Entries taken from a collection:

+--

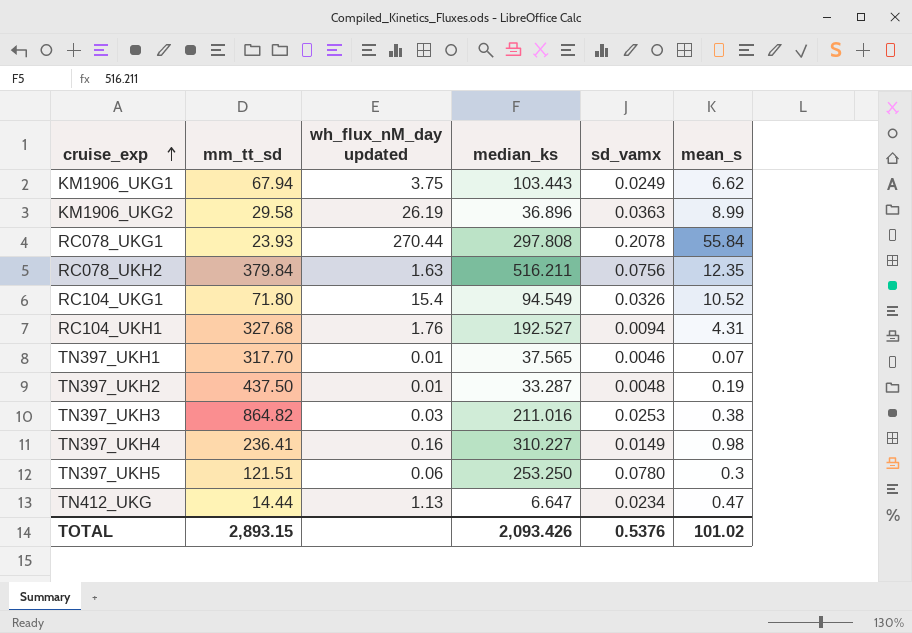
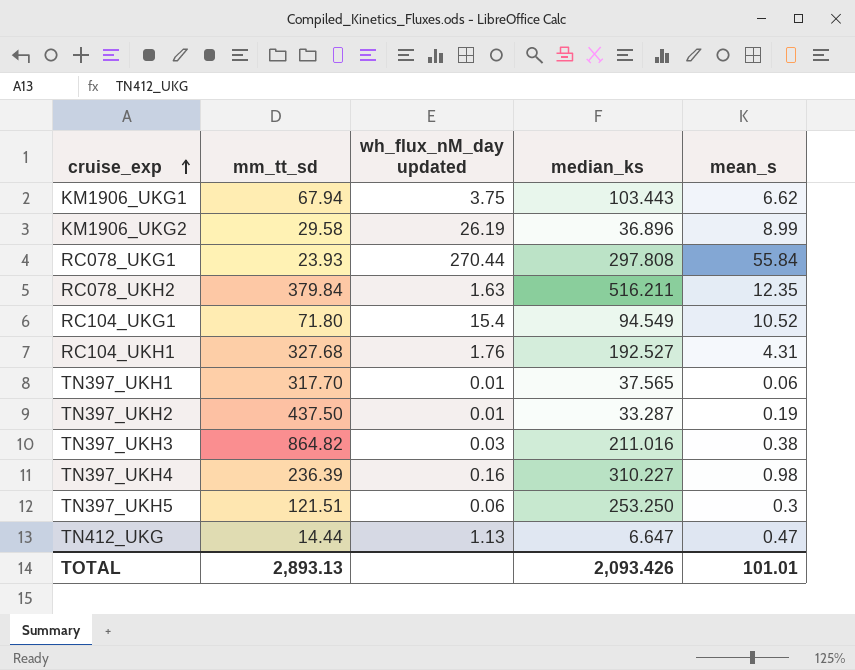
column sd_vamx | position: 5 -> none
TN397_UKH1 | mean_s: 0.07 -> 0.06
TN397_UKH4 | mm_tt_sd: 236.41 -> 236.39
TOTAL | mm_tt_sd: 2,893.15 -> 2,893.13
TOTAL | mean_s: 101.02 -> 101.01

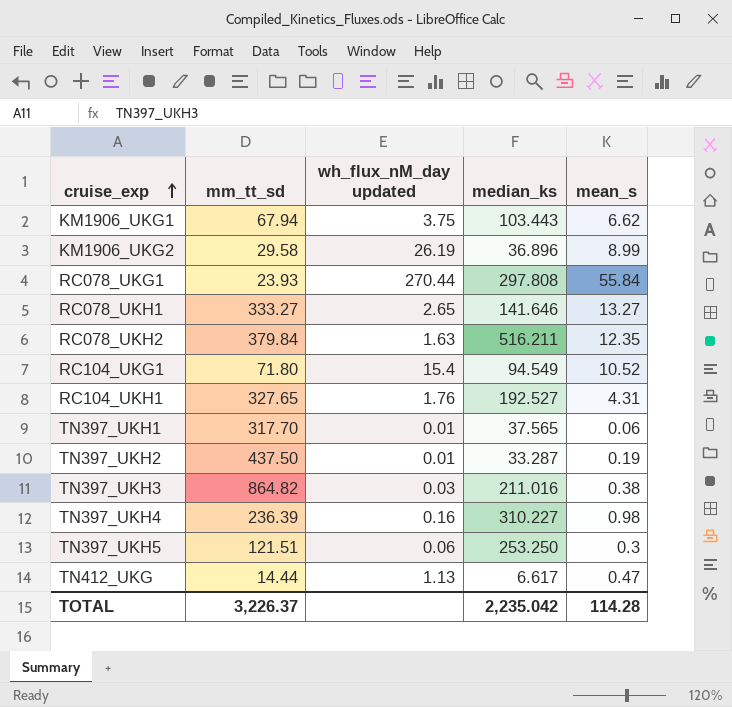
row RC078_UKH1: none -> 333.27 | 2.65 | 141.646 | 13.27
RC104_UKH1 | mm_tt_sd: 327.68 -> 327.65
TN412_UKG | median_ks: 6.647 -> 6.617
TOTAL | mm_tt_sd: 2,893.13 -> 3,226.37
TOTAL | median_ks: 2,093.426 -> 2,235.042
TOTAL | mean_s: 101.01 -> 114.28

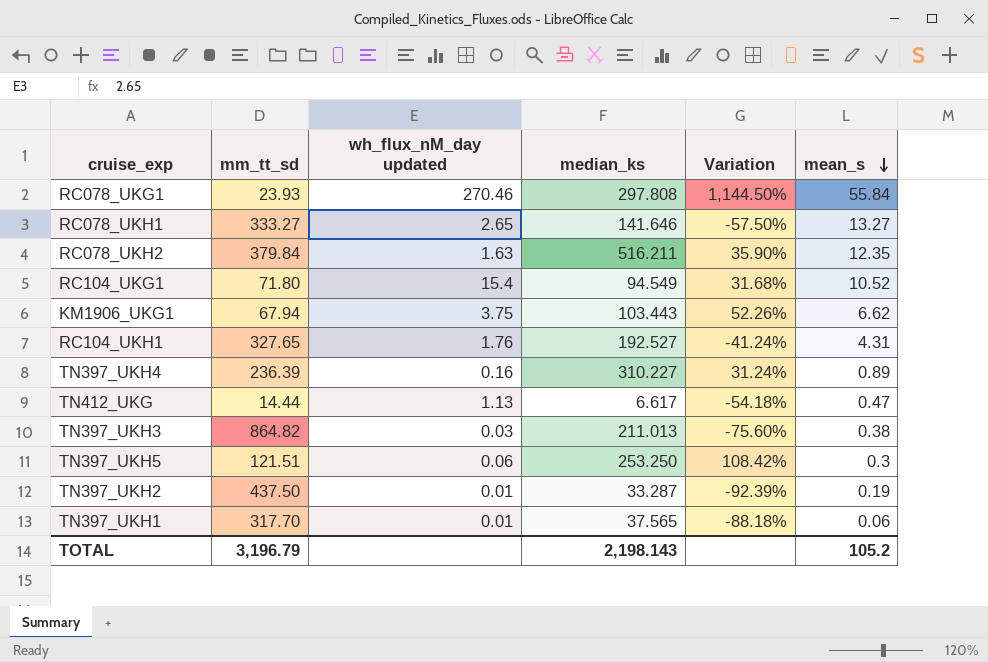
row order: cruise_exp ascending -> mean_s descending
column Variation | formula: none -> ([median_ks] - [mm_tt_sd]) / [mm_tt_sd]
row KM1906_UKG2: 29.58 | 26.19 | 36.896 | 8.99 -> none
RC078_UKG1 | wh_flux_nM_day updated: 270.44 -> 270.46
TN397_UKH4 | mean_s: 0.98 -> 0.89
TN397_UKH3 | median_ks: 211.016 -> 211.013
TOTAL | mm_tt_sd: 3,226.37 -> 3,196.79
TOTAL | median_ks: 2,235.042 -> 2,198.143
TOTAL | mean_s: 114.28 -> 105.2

+--

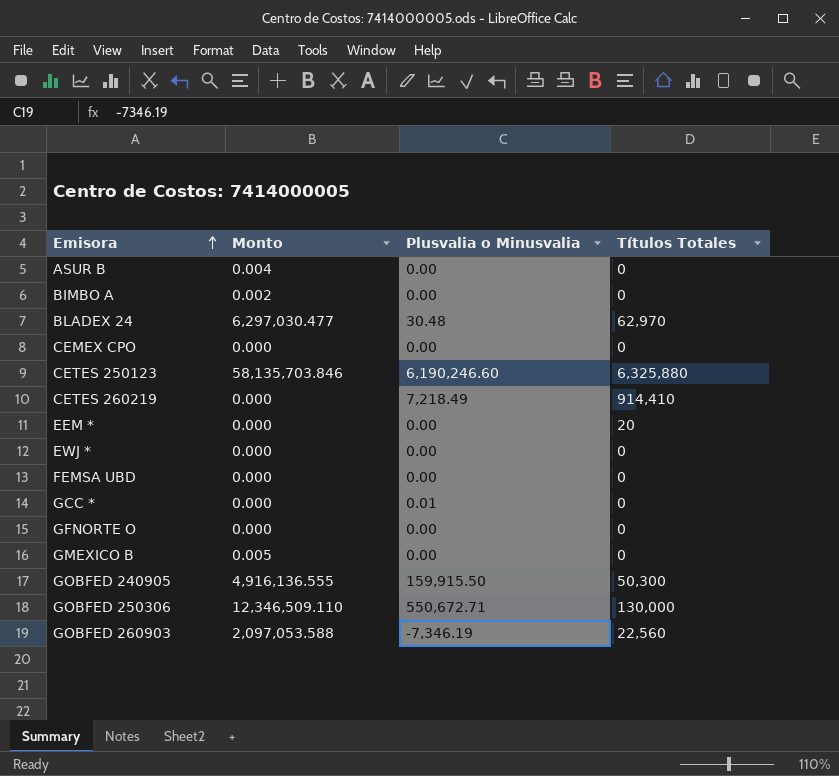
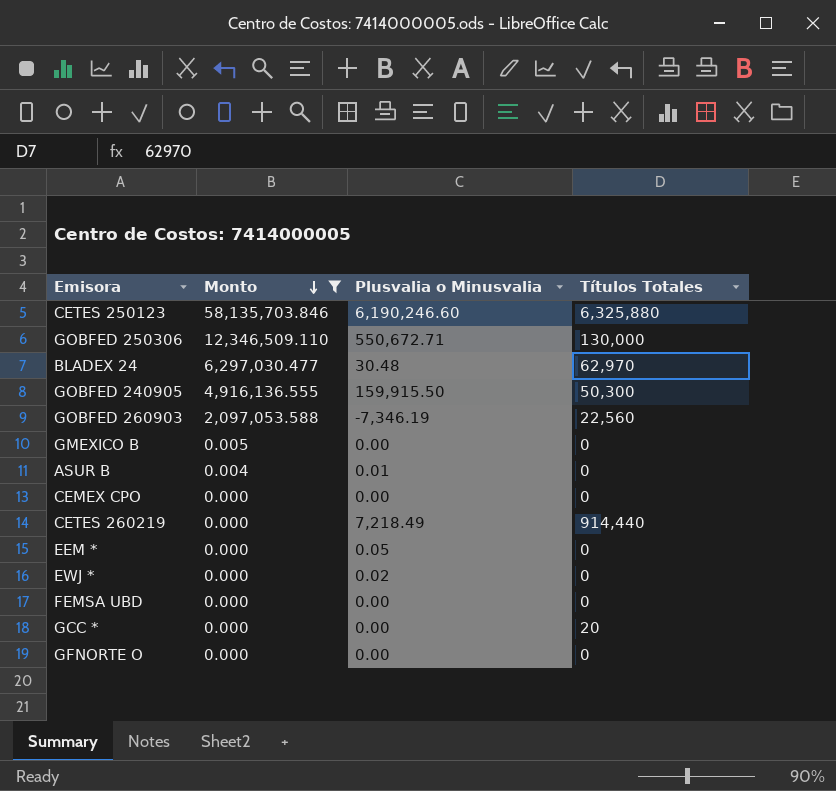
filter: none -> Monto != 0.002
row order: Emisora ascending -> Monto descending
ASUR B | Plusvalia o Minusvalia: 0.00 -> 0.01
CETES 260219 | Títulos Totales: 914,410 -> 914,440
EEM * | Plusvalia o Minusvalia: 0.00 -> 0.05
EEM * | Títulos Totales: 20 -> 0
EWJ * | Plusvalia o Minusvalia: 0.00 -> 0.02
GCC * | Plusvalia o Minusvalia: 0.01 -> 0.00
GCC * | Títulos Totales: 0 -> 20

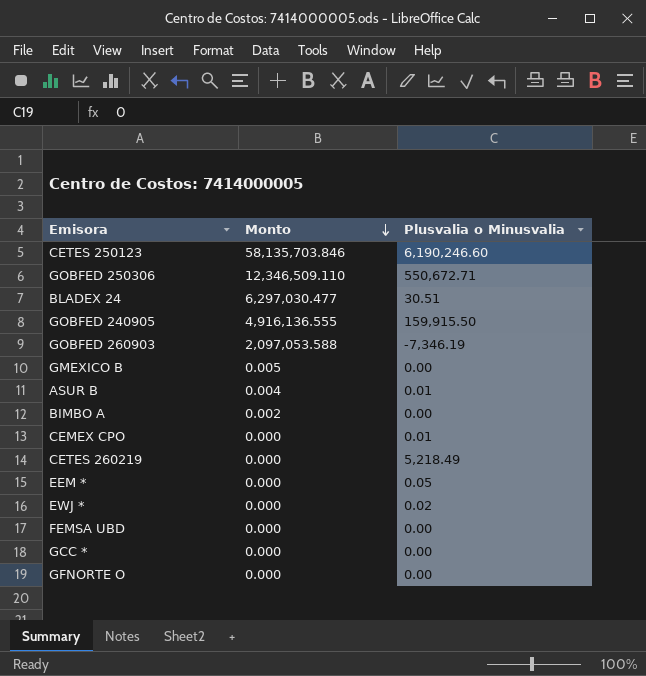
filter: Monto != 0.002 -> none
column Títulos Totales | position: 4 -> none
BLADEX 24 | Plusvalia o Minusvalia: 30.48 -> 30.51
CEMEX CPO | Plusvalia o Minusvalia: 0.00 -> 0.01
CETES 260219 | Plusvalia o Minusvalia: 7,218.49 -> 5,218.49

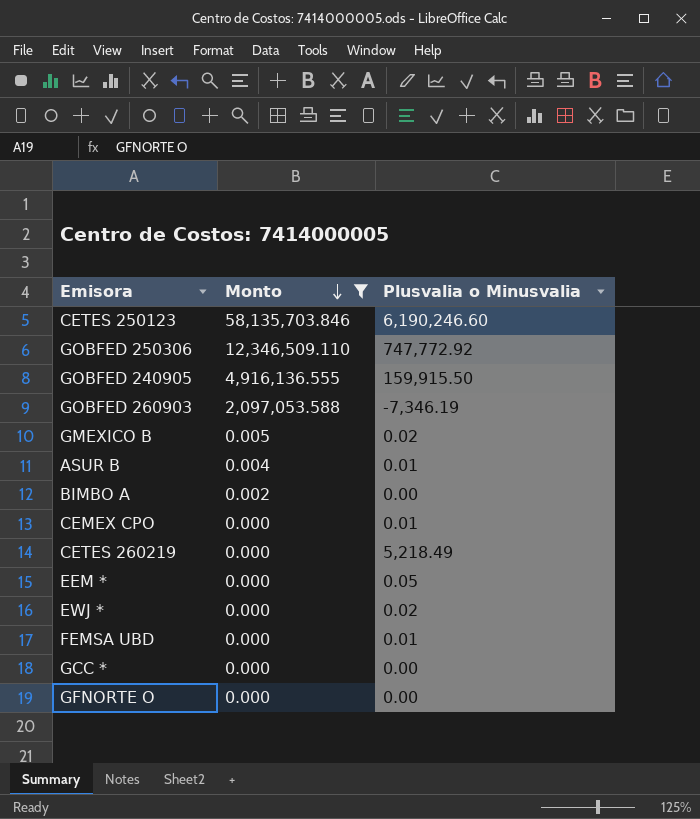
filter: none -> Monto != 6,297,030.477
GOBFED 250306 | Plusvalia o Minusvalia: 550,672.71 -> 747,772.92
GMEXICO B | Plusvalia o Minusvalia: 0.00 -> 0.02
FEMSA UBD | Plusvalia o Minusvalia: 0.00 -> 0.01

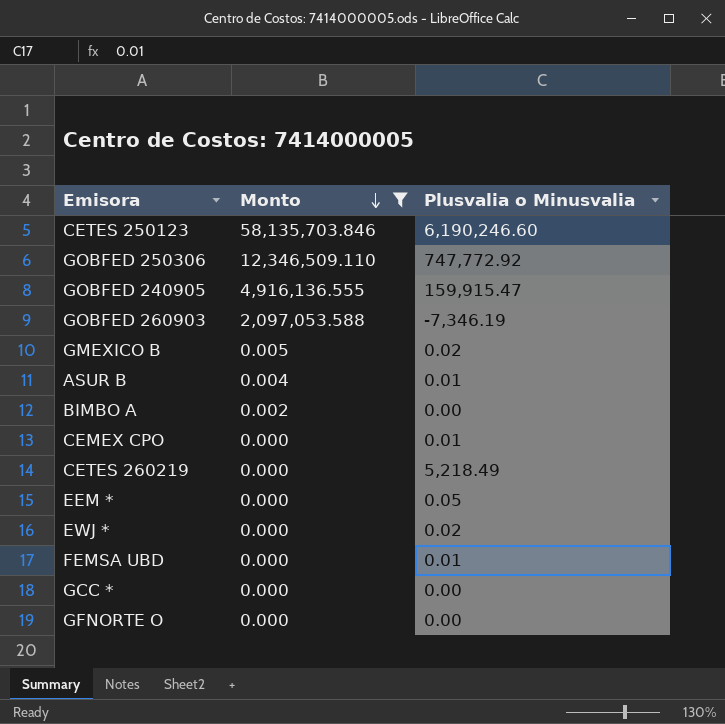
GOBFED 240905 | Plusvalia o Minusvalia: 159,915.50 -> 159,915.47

+--

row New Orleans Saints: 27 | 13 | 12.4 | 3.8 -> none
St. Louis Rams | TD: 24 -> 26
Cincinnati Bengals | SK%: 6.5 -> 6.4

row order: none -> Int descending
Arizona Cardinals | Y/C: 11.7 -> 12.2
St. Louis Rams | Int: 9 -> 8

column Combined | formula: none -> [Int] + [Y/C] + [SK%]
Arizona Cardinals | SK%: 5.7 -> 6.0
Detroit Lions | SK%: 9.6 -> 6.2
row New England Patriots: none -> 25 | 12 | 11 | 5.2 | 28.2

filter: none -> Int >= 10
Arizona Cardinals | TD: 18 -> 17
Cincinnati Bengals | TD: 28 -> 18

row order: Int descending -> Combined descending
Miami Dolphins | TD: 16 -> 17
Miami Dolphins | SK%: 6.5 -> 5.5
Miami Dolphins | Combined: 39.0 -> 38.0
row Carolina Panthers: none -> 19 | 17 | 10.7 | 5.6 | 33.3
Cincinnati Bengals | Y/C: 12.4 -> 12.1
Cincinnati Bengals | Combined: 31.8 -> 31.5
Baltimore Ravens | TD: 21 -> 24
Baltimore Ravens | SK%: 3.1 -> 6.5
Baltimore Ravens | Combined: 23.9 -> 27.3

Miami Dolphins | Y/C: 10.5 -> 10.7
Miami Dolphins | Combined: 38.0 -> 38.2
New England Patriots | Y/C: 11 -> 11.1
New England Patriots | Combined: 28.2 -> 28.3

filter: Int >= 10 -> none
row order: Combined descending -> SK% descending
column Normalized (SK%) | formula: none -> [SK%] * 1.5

+--

Would you please repeat exactly the lines above, starting at the line with "row Carolina Panthers: none" and stopping at the line with "column Normalized (SK%)", both included?

row Carolina Panthers: none -> 19 | 17 | 10.7 | 5.6 | 33.3
Cincinnati Bengals | Y/C: 12.4 -> 12.1
Cincinnati Bengals | Combined: 31.8 -> 31.5
Baltimore Ravens | TD: 21 -> 24
Baltimore Ravens | SK%: 3.1 -> 6.5
Baltimore Ravens | Combined: 23.9 -> 27.3

Miami Dolphins | Y/C: 10.5 -> 10.7
Miami Dolphins | Combined: 38.0 -> 38.2
New England Patriots | Y/C: 11 -> 11.1
New England Patriots | Combined: 28.2 -> 28.3

filter: Int >= 10 -> none
row order: Combined descending -> SK% descending
column Normalized (SK%) | formula: none -> [SK%] * 1.5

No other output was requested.